Orateur(s)
Jean-Marc Lambotte Coordinateur Scientifique (Faculté des Sciences, Lepur, Sphères, ULiège)
Eric Vidal Coordinateur de Projets (Spi)
Maryse Degraen Référent Transition & Circularité (Spi)

Urbanisme circulaire : comment aménager durablement le territoire

    Résumé

    Le territoire et la circularité étaient au cœur des interventions aujourd’hui.

    Jean-Marc Lambotte, coordinateur scientifique au Centre de recherche sur la Ville, le Territoire et le Milieu rural (Lepur, ULiège), a introduit cette rencontre en posant quelques éléments de contexte, dont la volonté européenne d’atteindre, d'ici 2050, le No net land take ou Zéro artificialisation net. Cet objectif s’inscrit dans d’autres objectifs méta consistant, notamment, à réduire les émissions de gaz à effet de serre, découpler la croissance économique de l’utilisation des ressources et protéger la biodiversité.

    En Wallonie, la volonté du Gouvernement wallon de freiner l’étalement urbain et même d’y mettre fin à l’horizon 2050 implique de maintenir, réutiliser ou rénover le bâti existant ; de préserver au maximum les surfaces agricoles ; de réduire la consommation des terres non artificialisées et de localiser au maximum les bâtiments dans les tissus bâtis existants. Tout cela en faisant face, néanmoins, aux perspectives démographiques en hausse.

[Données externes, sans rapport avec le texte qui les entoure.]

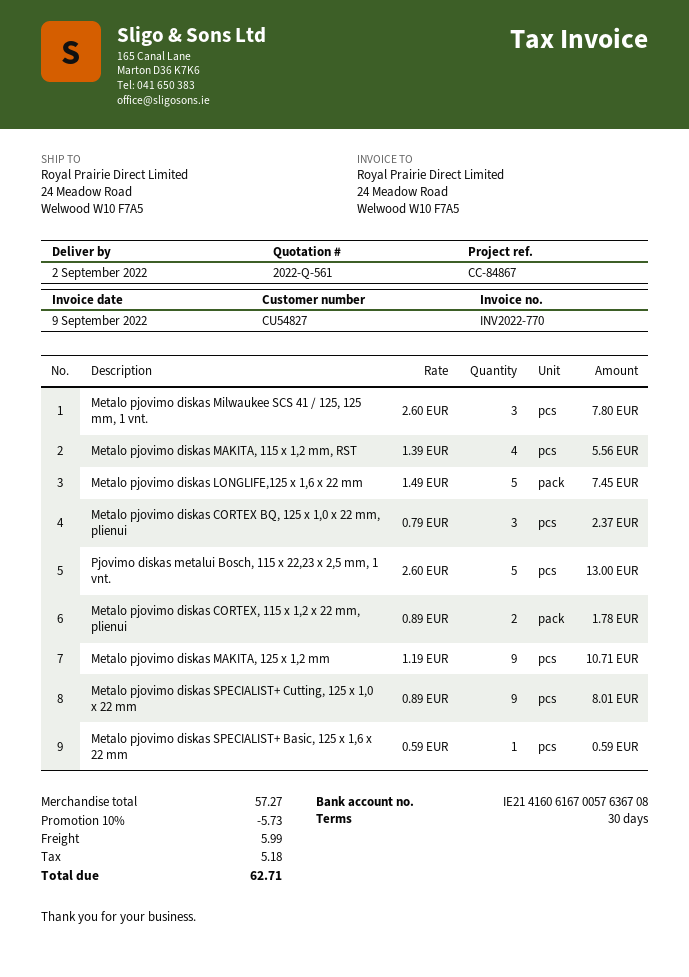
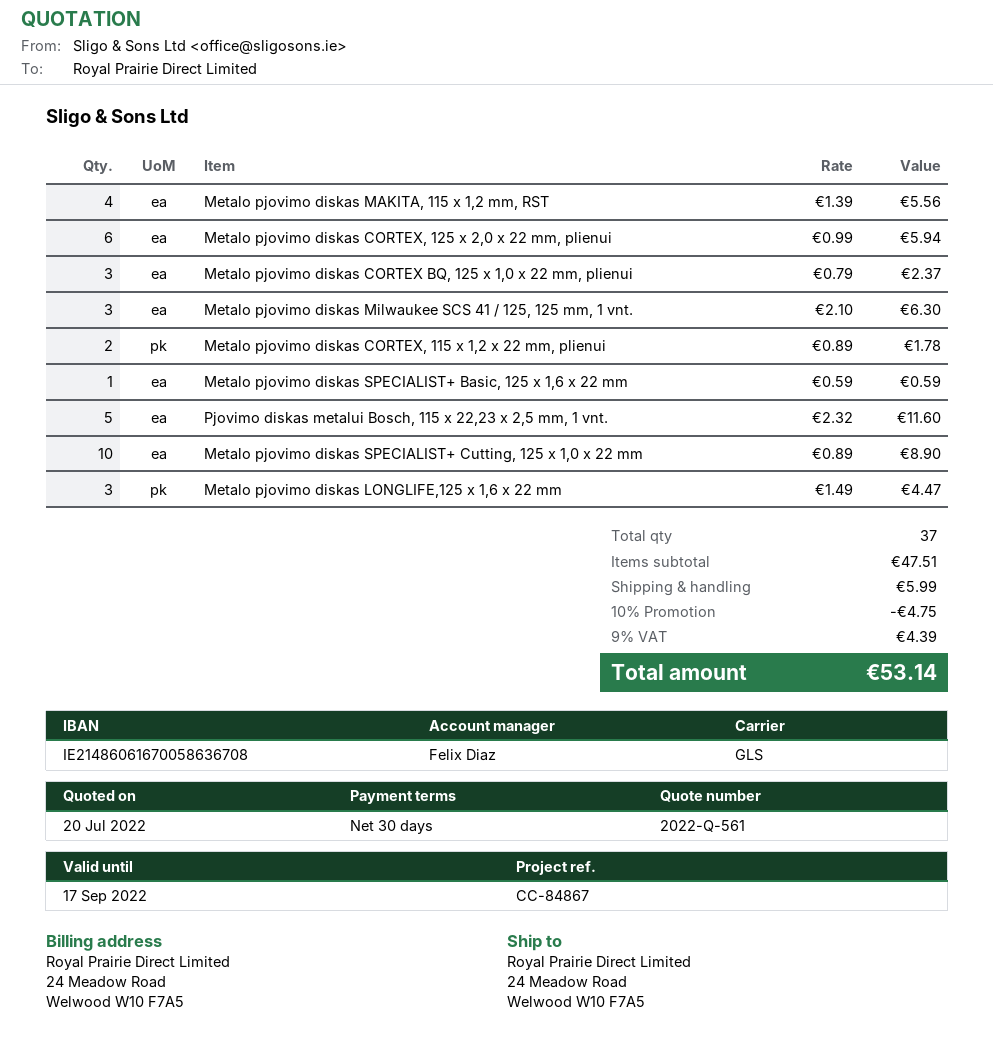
bank account: IE21416061670057636708 -> IE21486061670058636708
Metalo pjovimo diskas Milwaukee SCS 41 / 125, 125 mm, 1 vnt.: 3 x 2.60 = 7.80 -> 3 x 2.10 = 6.30
Metalo pjovimo diskas LONGLIFE,125 x 1,6 x 22 mm: 5 x 1.49 = 7.45 -> 3 x 1.49 = 4.47
Pjovimo diskas metalui Bosch, 115 x 22,23 x 2,5 mm, 1 vnt.: 5 x 2.60 = 13.00 -> 5 x 2.32 = 11.60
Metalo pjovimo diskas MAKITA, 125 x 1,2 mm: 9 x 1.19 = 10.71 -> none
Metalo pjovimo diskas SPECIALIST+ Cutting, 125 x 1,0 x 22 mm: 9 x 0.89 = 8.01 -> 10 x 0.89 = 8.90
Metalo pjovimo diskas CORTEX, 125 x 2,0 x 22 mm, plienui: none -> 6 x 0.99 = 5.94
subtotal: 57.27 -> 47.51
discount: 10% = 5.73 -> 10% = 4.75
tax: 5.18 -> 4.39
total: 62.71 -> 53.14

    Il a ensuite partagé quelques données de références sur le land take en Wallonie. Retenons que la fonction résidentielle constitue les 2/3 des terrains artificialisés.

    L’objectif à 2050 d’arriver à ce que 100% de nos besoins soient assouvis au travers d’une opération de recyclage urbain peut prendre diverses formes : modification d’immeubles existants, nouvelles constructions sur des terrains déjà artificialisés, démolition et reconstruction.

    Aussi, un suivi de toutes les formes de recyclage urbain dans la production de logements étant nécessaire pour que les autorités régionales et locales puissent monitorer les efforts, Jean-Marc Lambotte a partagé la méthodologie de monitoring de la part du recyclage urbain dans la production de logements.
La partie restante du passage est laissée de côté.